DIRECTIONS FOR THIS TASK
Print nothing except the lines of the listing below from the line with "display:flex; align-items:center; padding:0" to the line with "font-size:21px; font-weight:500; color:#212124;", each exactly as written, both ends included.

=====

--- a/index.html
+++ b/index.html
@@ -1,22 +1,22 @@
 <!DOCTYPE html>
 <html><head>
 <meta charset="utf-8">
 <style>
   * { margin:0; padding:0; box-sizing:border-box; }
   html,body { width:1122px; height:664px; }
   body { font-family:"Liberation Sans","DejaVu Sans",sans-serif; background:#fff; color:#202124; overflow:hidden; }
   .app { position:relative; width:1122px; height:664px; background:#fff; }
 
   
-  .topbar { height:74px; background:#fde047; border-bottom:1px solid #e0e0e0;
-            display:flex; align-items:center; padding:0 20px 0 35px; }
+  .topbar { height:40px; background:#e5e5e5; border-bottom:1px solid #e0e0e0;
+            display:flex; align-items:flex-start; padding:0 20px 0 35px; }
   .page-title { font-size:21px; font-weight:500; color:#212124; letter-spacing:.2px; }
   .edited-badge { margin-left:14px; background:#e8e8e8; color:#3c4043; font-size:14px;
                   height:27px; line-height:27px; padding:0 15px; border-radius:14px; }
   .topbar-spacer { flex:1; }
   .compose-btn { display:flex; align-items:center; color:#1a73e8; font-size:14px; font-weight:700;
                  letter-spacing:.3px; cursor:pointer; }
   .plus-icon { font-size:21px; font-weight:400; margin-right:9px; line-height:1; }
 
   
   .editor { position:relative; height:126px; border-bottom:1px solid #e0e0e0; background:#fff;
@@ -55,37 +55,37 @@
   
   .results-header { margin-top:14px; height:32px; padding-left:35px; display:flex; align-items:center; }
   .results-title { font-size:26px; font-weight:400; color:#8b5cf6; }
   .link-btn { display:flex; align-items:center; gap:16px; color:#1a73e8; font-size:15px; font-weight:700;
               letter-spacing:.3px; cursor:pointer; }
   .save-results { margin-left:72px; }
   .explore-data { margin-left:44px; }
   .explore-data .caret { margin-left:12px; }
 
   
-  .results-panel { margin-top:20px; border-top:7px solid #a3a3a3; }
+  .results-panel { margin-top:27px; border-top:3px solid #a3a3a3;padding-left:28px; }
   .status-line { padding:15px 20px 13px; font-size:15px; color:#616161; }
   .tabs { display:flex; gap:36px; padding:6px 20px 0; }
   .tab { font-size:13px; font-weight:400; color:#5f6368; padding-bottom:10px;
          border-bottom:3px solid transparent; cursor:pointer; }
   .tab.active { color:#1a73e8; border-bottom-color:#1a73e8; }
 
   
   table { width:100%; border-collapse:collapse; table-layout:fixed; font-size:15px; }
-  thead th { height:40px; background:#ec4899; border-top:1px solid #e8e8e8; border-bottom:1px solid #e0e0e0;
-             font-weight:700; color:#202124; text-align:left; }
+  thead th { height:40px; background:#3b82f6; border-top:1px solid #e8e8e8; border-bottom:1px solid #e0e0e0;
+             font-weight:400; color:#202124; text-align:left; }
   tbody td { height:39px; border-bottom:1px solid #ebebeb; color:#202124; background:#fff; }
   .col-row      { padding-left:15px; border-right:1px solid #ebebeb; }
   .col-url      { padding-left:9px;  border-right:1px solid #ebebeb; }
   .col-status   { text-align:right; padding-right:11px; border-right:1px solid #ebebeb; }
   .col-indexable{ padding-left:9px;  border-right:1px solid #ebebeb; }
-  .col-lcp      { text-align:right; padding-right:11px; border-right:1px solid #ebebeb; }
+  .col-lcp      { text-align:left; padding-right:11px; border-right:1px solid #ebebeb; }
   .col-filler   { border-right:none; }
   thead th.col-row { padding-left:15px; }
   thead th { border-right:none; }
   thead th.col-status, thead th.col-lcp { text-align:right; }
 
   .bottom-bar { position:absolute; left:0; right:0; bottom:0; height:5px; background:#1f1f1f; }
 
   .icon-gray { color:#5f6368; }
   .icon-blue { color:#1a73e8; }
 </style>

=====

SOLUTION FOR THIS EXERCISE
-            display:flex; align-items:center; padding:0 20px 0 35px; }
+  .topbar { height:40px; background:#e5e5e5; border-bottom:1px solid #e0e0e0;
+            display:flex; align-items:flex-start; padding:0 20px 0 35px; }
   .page-title { font-size:21px; font-weight:500; color:#212124; letter-spacing:.2px; }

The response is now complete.